The First World War gave some politicians the idea that an army was needed to protect Costa Rica from the threat of communism. In 1917 the government began the construction of a fortress in San José where young men were supposed to be trained to become soldiers. It received the pretty name of Cuartel Bellavista. They did not finish the construction until the early 1930’s. By then the Depression in the industrialized world caused a devastating downturn in the coffee market, which was shortly thereafter followed by the almost total collapse of the coffee trade during the Second World War. The decline of income of both the population and its government prevented a proper army from being developed. The Cuartel Bellavista did play a passive but important role after all in 1948, when José Figuerres ceremoniously attacked and destroyed a section of the wall with a sledgehammer to symbolically celebrate the official abolition of a standing army in Costa Rica. The following year the legislative assembly codified the prohibition of any form of military organization in the constitution. They also rededicated Cuartel Bellavista as the Museo Nacional. The outside walls of the building still today show the scars of the bullet damage of the short but crucial civil upheaval in 1948 that established Costa Rica as the first as well as the largest country in the world without a standing military force.
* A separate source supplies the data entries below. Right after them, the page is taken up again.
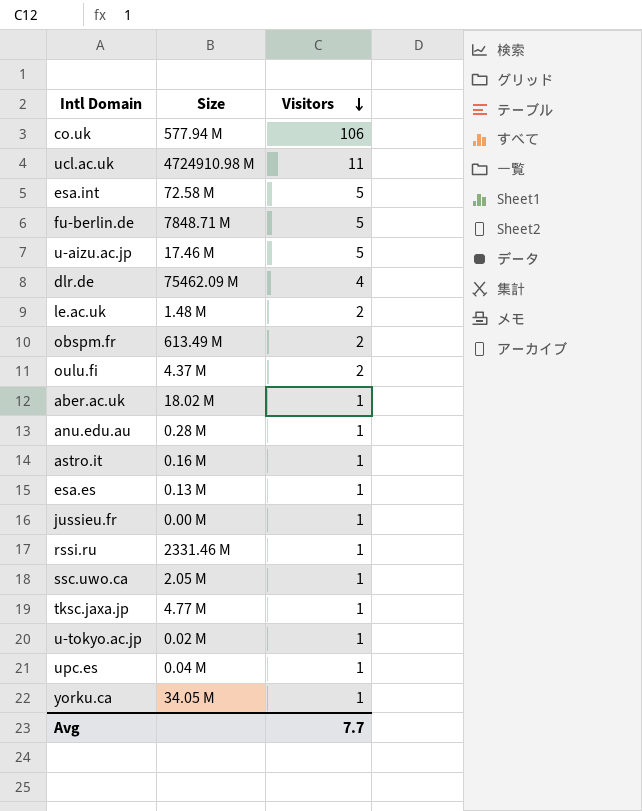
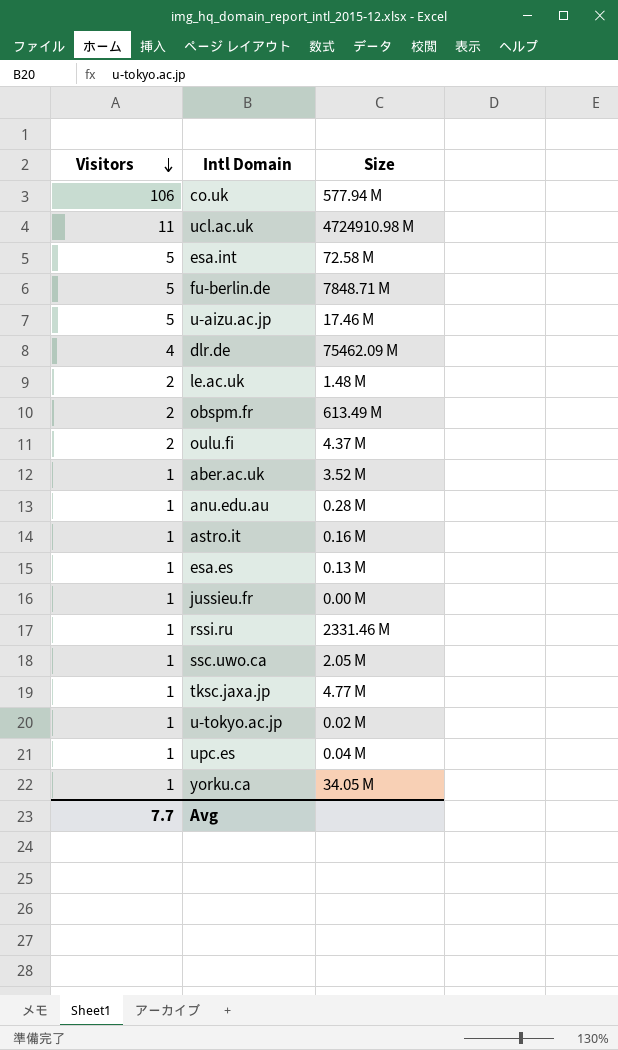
column Visitors | position: 3 -> 1
aber.ac.uk | Size: 18.02 M -> 3.52 M

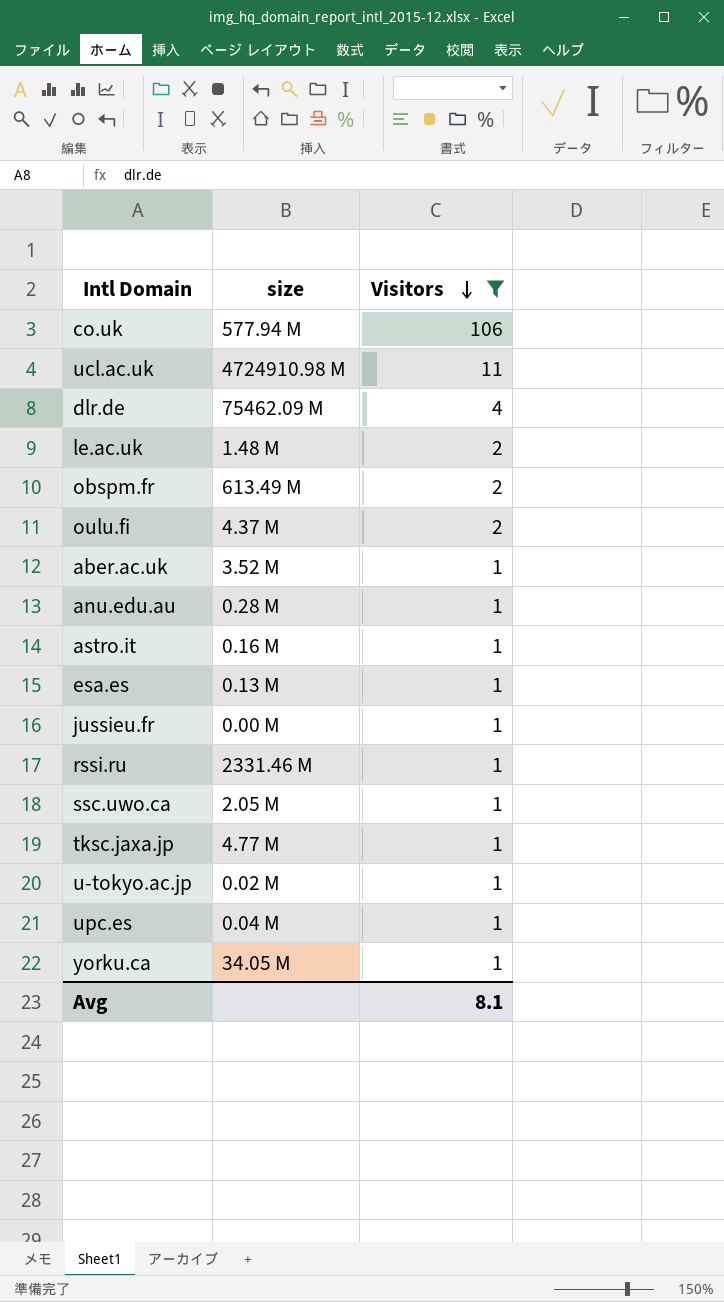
filter: none -> Visitors != 5
column name: Size -> size
column Visitors | position: 1 -> 3
Avg | Visitors: 7.7 -> 8.1

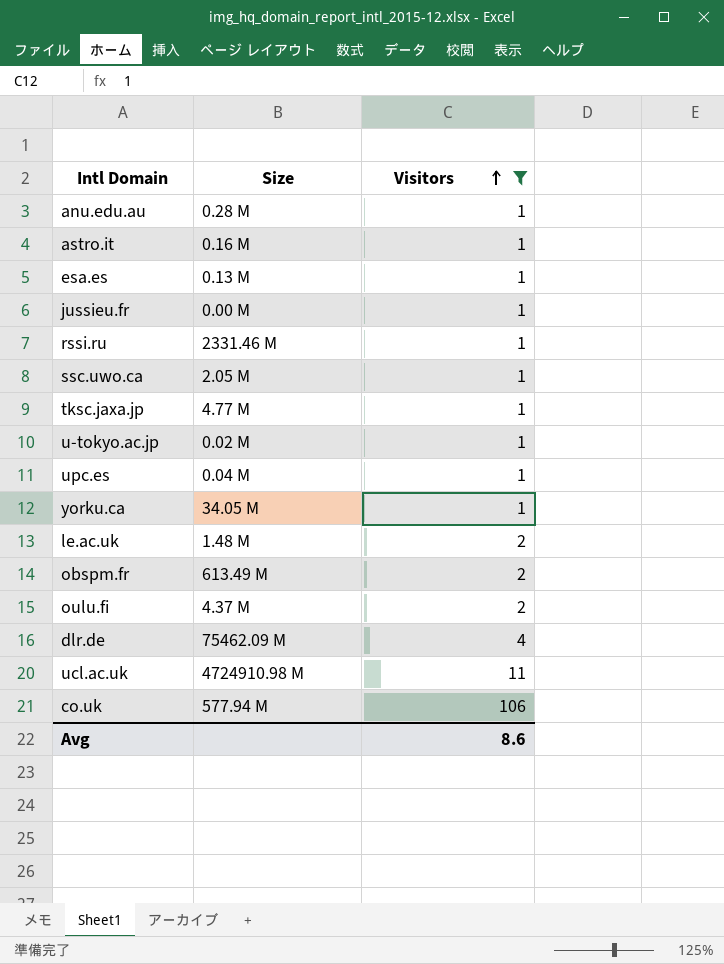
row order: Visitors descending -> Visitors ascending
column name: size -> Size
row aber.ac.uk: 3.52 M | 1 -> none
Avg | Visitors: 8.1 -> 8.6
Today, the country is not without a protective shield: there are several police organizations, as well as a secret service, all keeping an eye on the safety of the population. Almost all governments since 1948 have introduced laws that safeguard democracy for all citizens, regardless of gender or race. For many years the government was also the dominant economic force in the country, providing the majority of jobs. Many of those jobs were in education and health, ensuring Costa Ricans better living conditions than most other Latin American countries. During the last 10 years the economy has boomed due to a variety of international companies establishing administrative offices and light industries in the country. They were attracted by the peaceful conditions and the well educated work force whose salaries were much lower than in the industrialized world.

Coffee no longer ranks number one on the list of exported items. Industrial products, especially microprocessors and electrical cables, took first place in 2010, accounting for 75% of exported values. The main agricultural products—bananas, pineapple, sugar and coffee—still are important, accounting for 23% of exported values. Fish and livestock products account for the remaining 2%.